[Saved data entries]
== Segment start ==

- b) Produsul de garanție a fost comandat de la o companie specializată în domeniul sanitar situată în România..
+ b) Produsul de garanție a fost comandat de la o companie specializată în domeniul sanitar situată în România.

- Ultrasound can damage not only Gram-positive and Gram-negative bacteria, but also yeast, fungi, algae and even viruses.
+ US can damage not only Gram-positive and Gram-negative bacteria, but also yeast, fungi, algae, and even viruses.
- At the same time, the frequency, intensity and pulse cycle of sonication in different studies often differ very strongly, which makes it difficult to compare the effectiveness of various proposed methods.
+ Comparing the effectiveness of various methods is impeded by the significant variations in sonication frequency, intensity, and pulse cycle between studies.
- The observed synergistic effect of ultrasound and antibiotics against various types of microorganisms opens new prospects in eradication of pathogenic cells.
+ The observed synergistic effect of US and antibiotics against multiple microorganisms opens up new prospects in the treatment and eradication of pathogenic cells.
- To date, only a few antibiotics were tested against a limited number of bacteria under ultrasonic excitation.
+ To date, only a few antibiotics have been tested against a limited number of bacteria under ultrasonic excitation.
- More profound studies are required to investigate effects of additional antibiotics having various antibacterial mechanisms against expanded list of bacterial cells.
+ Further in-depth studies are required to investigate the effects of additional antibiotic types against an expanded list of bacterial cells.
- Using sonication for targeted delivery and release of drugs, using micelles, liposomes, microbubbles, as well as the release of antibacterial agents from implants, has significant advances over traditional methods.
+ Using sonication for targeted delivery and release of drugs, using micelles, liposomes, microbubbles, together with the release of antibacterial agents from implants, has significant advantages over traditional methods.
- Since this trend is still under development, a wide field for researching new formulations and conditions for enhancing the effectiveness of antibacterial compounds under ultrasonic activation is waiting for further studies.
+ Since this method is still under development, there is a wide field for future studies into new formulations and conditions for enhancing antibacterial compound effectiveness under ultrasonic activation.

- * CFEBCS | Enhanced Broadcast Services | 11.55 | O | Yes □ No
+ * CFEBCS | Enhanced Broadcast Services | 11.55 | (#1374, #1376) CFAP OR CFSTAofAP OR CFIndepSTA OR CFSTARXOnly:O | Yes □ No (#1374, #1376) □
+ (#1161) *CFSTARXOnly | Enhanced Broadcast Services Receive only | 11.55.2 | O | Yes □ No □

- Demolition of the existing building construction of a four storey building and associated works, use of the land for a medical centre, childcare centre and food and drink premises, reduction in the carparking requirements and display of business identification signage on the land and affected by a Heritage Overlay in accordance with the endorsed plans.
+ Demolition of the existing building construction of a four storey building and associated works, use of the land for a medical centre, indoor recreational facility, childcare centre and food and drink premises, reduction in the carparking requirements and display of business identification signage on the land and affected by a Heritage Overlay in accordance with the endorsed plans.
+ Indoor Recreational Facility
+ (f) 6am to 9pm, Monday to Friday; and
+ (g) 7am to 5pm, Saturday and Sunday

== Segment end ==

To do: Please write out each entry shown above exactly as given.

Output for this task:
- b) Produsul de garanție a fost comandat de la o companie specializată în domeniul sanitar situată în România..
+ b) Produsul de garanție a fost comandat de la o companie specializată în domeniul sanitar situată în România.

- Ultrasound can damage not only Gram-positive and Gram-negative bacteria, but also yeast, fungi, algae and even viruses.
+ US can damage not only Gram-positive and Gram-negative bacteria, but also yeast, fungi, algae, and even viruses.
- At the same time, the frequency, intensity and pulse cycle of sonication in different studies often differ very strongly, which makes it difficult to compare the effectiveness of various proposed methods.
+ Comparing the effectiveness of various methods is impeded by the significant variations in sonication frequency, intensity, and pulse cycle between studies.
- The observed synergistic effect of ultrasound and antibiotics against various types of microorganisms opens new prospects in eradication of pathogenic cells.
+ The observed synergistic effect of US and antibiotics against multiple microorganisms opens up new prospects in the treatment and eradication of pathogenic cells.
- To date, only a few antibiotics were tested against a limited number of bacteria under ultrasonic excitation.
+ To date, only a few antibiotics have been tested against a limited number of bacteria under ultrasonic excitation.
- More profound studies are required to investigate effects of additional antibiotics having various antibacterial mechanisms against expanded list of bacterial cells.
+ Further in-depth studies are required to investigate the effects of additional antibiotic types against an expanded list of bacterial cells.
- Using sonication for targeted delivery and release of drugs, using micelles, liposomes, microbubbles, as well as the release of antibacterial agents from implants, has significant advances over traditional methods.
+ Using sonication for targeted delivery and release of drugs, using micelles, liposomes, microbubbles, together with the release of antibacterial agents from implants, has significant advantages over traditional methods.
- Since this trend is still under development, a wide field for researching new formulations and conditions for enhancing the effectiveness of antibacterial compounds under ultrasonic activation is waiting for further studies.
+ Since this method is still under development, there is a wide field for future studies into new formulations and conditions for enhancing antibacterial compound effectiveness under ultrasonic activation.

- * CFEBCS | Enhanced Broadcast Services | 11.55 | O | Yes □ No
+ * CFEBCS | Enhanced Broadcast Services | 11.55 | (#1374, #1376) CFAP OR CFSTAofAP OR CFIndepSTA OR CFSTARXOnly:O | Yes □ No (#1374, #1376) □
+ (#1161) *CFSTARXOnly | Enhanced Broadcast Services Receive only | 11.55.2 | O | Yes □ No □

- Demolition of the existing building construction of a four storey building and associated works, use of the land for a medical centre, childcare centre and food and drink premises, reduction in the carparking requirements and display of business identification signage on the land and affected by a Heritage Overlay in accordance with the endorsed plans.
+ Demolition of the existing building construction of a four storey building and associated works, use of the land for a medical centre, indoor recreational facility, childcare centre and food and drink premises, reduction in the carparking requirements and display of business identification signage on the land and affected by a Heritage Overlay in accordance with the endorsed plans.
+ Indoor Recreational Facility
+ (f) 6am to 9pm, Monday to Friday; and
+ (g) 7am to 5pm, Saturday and Sunday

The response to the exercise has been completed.